I've just started working with Dapper and I don't seem to find something very simple like mapping an entity to a table in my database:
I have a stored procedure:
CREATE PROCEDURE [dbo].GetUserById (@UserId int)
AS
begin
SELECT UserId,LastName,FirstName,EmailAddress
FROM users
WHERE UserID = @UserId
end
go
Then an entity:
public class User
{
public int Id { get; set; }
public string LastName { get; set; }
public string FirstName { get; set; }
public string Email { get; set; }
}
And a dapper query in my code:
int userid=1;
User User = connection.Query<User>("#GetUserById", new {userid=userid}, commandType: CommandType.StoredProcedure).FirstOrDefault();
My question is: How can I tell my entity User that Id is Userid on my database?
In EF I would do something like this:
MapSingleType(c => new
{
UserId = c.Id,
Firstname = c.Firstname,
Lastname = c.Lastname,
EmailAddress = c.Email
}).ToTable("users");
How can the above be achieved in dapper?
Dapper deliberately doesn't have a mapping layer; it is the absolute minimum that can work, and frankly covers the majority of real scenarios in the process. However, if I understand correctly that you don't want to alias in the TSQL, and don't want any pass-thru properties - then use the non-generic Query
API:
User user = connection.Query("...", ...).Select(obj => new User {
Id = (int) obj.UserId,
FirstName = (string) obj.FirstName,
LastName = (string) obj.LastName,
Email = (string) obj.EmailAddress
}).FirstOrDefault();
or perhaps more simply in the case of a single record:
var obj = connection.Query("...", ...).FirstOrDefault();
User user = new User {
Id = (int) obj.UserId,
FirstName = (string) obj.FirstName,
LastName = (string) obj.LastName,
Email = (string) obj.EmailAddress
};
The trick here is that the non-generic Query(...)
API uses dynamic
, offering up members per column name.
It can't, your user class must be defined to match the result coming back from the query.

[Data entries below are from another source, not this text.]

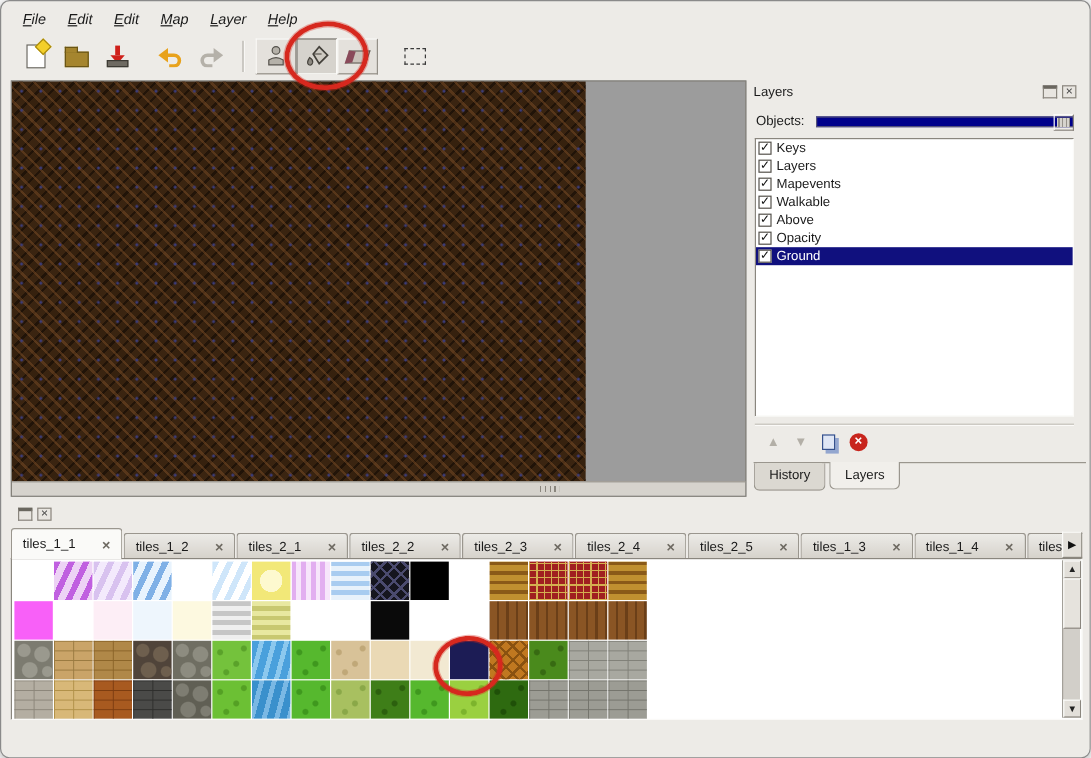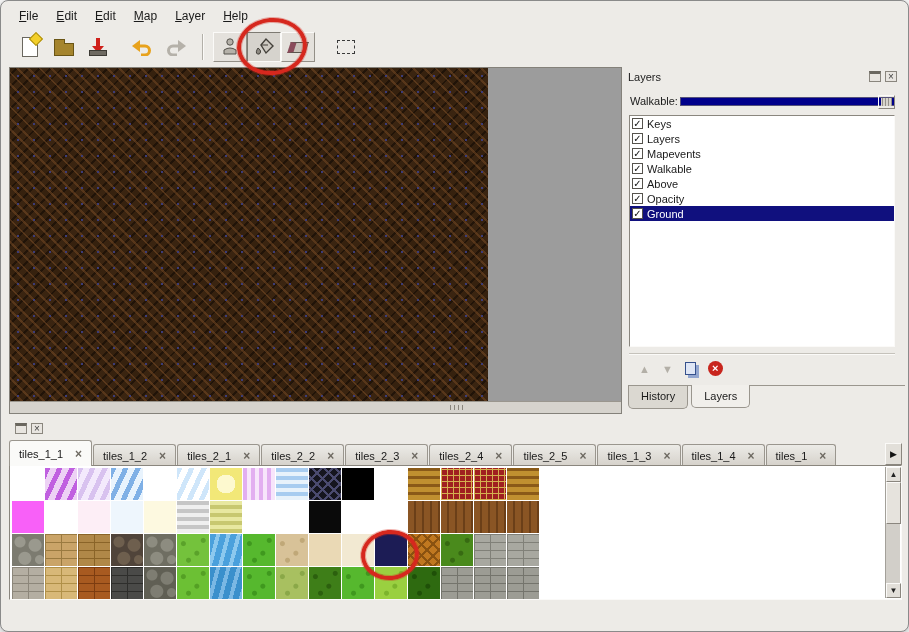--- a/index.html
+++ b/index.html
@@ -8,21 +8,21 @@
   #window {
     position: relative; width: 909px; height: 632px;
     background: #edebe7;
     border: 1px solid #8a8a8a; border-radius: 8px;
     overflow: hidden;
     box-shadow: 0 2px 10px rgba(0,0,0,.35);
     font-size: 12px; color: #1a1a1a;
   }
 
   
-  #menu-bar { position: absolute; left: 10px; top: 6px; height: 20px; display: flex; gap: 2px; }
+  #menu-bar { position: absolute; left: 10px; top: 6px; height: 20px; display: flex; gap: 2px; font-style: italic; }
   .menu-item { display: inline-block; padding: 2px 8px; cursor: default; }
   .menu-item::first-letter { text-decoration: underline; }
 
   
   #toolbar { position: absolute; left: 12px; top: 28px; height: 36px; display: flex; align-items: center; }
   .tbtn { width: 34px; height: 30px; display: flex; align-items: center; justify-content: center;
           border: 1px solid transparent; position: relative; }
   .tbtn.raised { border-color: #fbfaf8 #938f87 #938f87 #fbfaf8; background: #e4e1dc; }
   .tbtn.pressed { border-color: #7d7a72 #fbfaf8 #fbfaf8 #7d7a72; background: #d6d3cd; }
   .tsep { width: 2px; height: 26px; border-left: 1px solid #b3b0a9; border-right: 1px solid #fbfaf8; margin: 0 9px; }
@@ -103,21 +103,21 @@
   .dock-tab { padding: 4px 12px 3px; border: 1px solid #9a968e; border-top: none;
               border-radius: 0 0 5px 5px; background: #dbd8d1; margin-right: 3px; }
   .dock-tab.active { background: #f1efeb; position: relative; top: -1px; padding-top: 5px; }
 
   
   #tilesets-dock { position: absolute; left: 8px; top: 420px; width: 893px; height: 181px; font-size: 11px; }
   #tilesets-title-row { position: absolute; left: 2px; right: 4px; top: 0; height: 15px; display: flex; align-items: center; }
 
   #tileset-tabbar { position: absolute; left: 0; right: 0; top: 18px; height: 27px; overflow: hidden; padding-right: 20px; }
   #tileset-tabs { display: flex; align-items: flex-end; height: 100%; }
-  .ts-tab { display: flex; align-items: center; gap: 12px; height: 22px; padding: 0 9px;
+  .ts-tab { display: flex; align-items: center; gap: 22px; height: 22px; padding: 0 9px;
             border: 1px solid #9a968e; border-bottom: none; border-radius: 3px 3px 0 0;
             background: linear-gradient(#ecebe7, #d5d1ca); margin-right: 1px; white-space: nowrap; }
   .ts-tab.active { height: 26px; background: #fafaf8; position: relative; z-index: 2; }
   .ts-close { color: #6e6a62; font-size: 12px; font-weight: bold; line-height: 10px; }
   #tab-scroll-right { position: absolute; right: 0; top: 4px; width: 17px; height: 22px;
                       border: 1px solid; border-color: #fbfaf8 #8a867e #8a867e #fbfaf8; background: #e2dfd9;
                       display: flex; align-items: center; justify-content: center; font-size: 9px; color: #111; }
 
   #palette { position: absolute; left: 0; right: 0; top: 44px; bottom: 2px; background: #ffffff;
              border: 1px solid; border-color: #8a867e #fbfaf8 #fbfaf8 #8a867e; overflow: hidden; }
@@ -242,21 +242,21 @@
     </div>
   </div>
 
   <div id="layers-panel">
     <div class="panel-title-row">
       <span class="panel-title">Layers</span>
       <span class="win-icon float"></span>
       <span class="win-icon">×</span>
     </div>
     <div id="opacity-row">
-      <span id="opacity-label">Walkable:</span>
+      <span id="opacity-label">Objects:</span>
       <span id="opacity-track">
         <span id="opacity-thumb"></span>
       </span>
     </div>
     <div id="layers-list">
         <div class="layer-row">
           <span class="checkbox">✓</span>
           <span class="layer-name">Keys</span>
         </div>
         <div class="layer-row">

Once you've got the result back you must map it manually to another class (or use AutoMapper)
You could try something like this:
public class User
{
public int Id { get; set; }
public string LastName { get; set; }
public string FirstName { get; set; }
public string Email { get; set; }
#region Remappings
public int UserId
{
get { return Id; }
set { Id = value; }
}
#endregion
}
It might be overkill for your example, but I've found it useful in some situations to avoid cluttering every Query<> call with the remapping code.
I would recommend NReco to you. It is performant like dapper but with easy mapping with attributes.